• **Assignment**
Only the lines from the one containing "[549,303,693,321] BeautifulSoup ->" through the end of the records should be retyped, exactly and including both ends; pictures stay out.

[Before-and-after change records]
/---

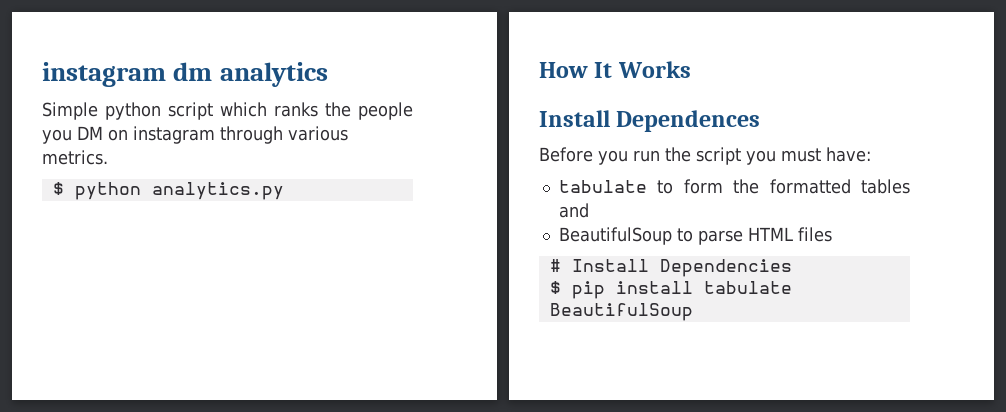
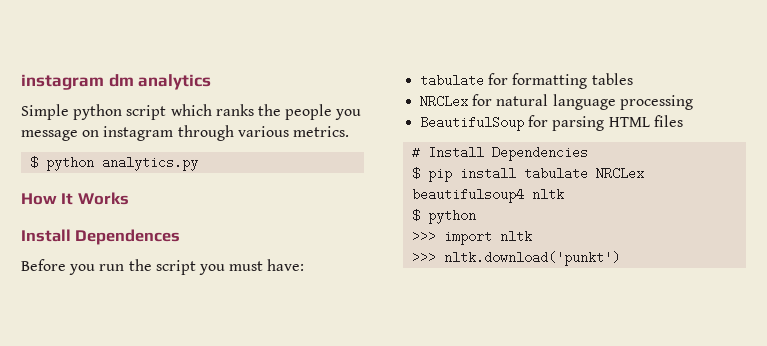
[77,126,103,140] DM -> [21,130,78,141] message
[657,179,910,194] [558,203,589,218] [558,227,743,245] to form the formatted tables and // BeautifulSoup to parse -> [488,73,633,89] [420,94,693,110] [420,115,605,131] for formatting tables // NRCLex for natural language processing // BeautifulSoup for parsing
[549,303,693,321] BeautifulSoup -> [596,167,645,180] [412,188,565,203] [412,209,477,224] [412,230,533,245] [412,251,621,266] NRCLex beautifulsoup4 nltk // $ python // >>> import nltk // >>> nltk.download('punkt')

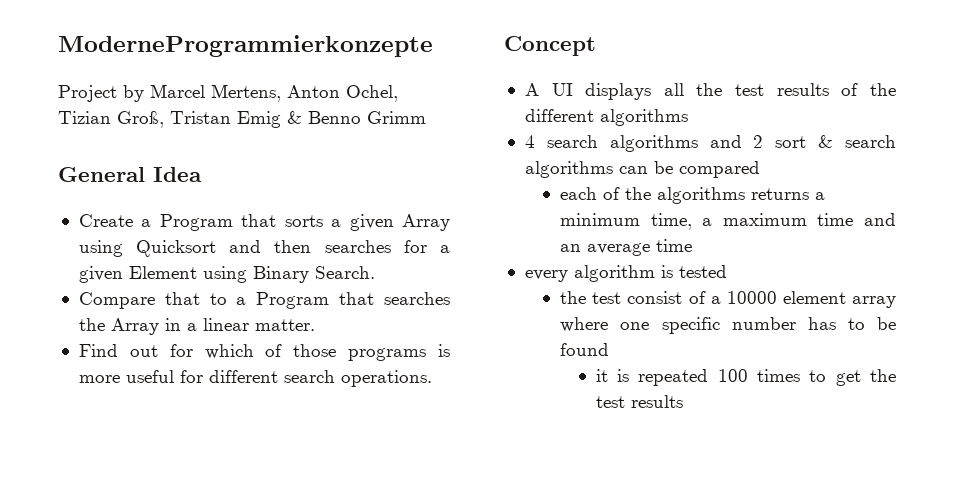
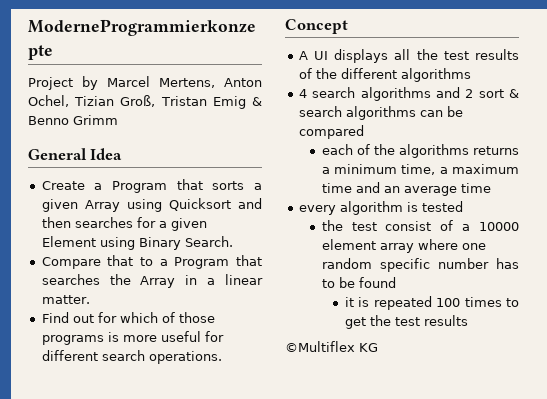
(650, 326) none -> [321,258,372,269] random
(683, 401) none -> [285,341,378,352] // ©Multiflex KG

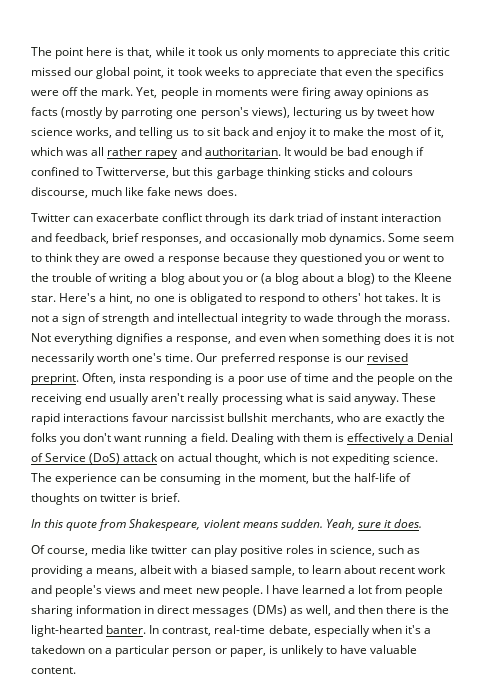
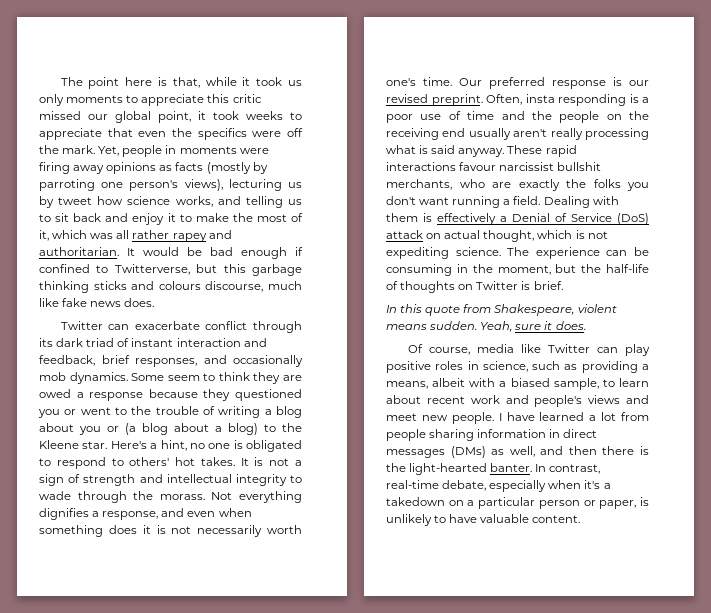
[100,493,137,502] twitter -> [476,281,519,290] Twitter
[151,545,188,554] twitter -> [547,344,590,353] Twitter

\---

• **Answer area**
[549,303,693,321] BeautifulSoup -> [596,167,645,180] [412,188,565,203] [412,209,477,224] [412,230,533,245] [412,251,621,266] NRCLex beautifulsoup4 nltk // $ python // >>> import nltk // >>> nltk.download('punkt')

(650, 326) none -> [321,258,372,269] random
(683, 401) none -> [285,341,378,352] // ©Multiflex KG

[100,493,137,502] twitter -> [476,281,519,290] Twitter
[151,545,188,554] twitter -> [547,344,590,353] Twitter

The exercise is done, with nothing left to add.